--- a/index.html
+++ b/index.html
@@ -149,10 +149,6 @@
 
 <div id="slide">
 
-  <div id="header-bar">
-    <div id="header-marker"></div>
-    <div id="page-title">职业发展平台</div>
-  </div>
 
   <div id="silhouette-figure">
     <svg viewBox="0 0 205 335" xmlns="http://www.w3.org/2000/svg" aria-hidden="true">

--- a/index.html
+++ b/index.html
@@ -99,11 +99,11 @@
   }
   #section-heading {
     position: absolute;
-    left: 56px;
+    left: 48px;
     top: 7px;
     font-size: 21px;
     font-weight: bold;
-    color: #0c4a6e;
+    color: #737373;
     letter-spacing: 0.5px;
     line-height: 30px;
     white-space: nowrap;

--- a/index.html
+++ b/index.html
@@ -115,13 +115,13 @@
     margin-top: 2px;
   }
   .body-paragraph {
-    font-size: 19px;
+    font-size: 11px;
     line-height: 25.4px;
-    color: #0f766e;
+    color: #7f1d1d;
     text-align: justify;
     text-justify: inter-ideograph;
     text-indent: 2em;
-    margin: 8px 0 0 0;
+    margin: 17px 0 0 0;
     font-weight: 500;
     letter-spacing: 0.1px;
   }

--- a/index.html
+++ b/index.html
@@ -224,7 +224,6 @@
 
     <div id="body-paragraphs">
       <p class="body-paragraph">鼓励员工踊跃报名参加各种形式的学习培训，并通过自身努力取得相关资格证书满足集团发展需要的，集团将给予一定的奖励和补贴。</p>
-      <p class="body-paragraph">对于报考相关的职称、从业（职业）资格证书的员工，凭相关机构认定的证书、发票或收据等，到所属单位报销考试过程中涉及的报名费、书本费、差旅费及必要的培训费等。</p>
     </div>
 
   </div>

-=-=-

## Required work
Search the entries for the word "spacing". Copy each line where it appears.

## Response area
     letter-spacing: 0.5px;
     letter-spacing: 0.1px;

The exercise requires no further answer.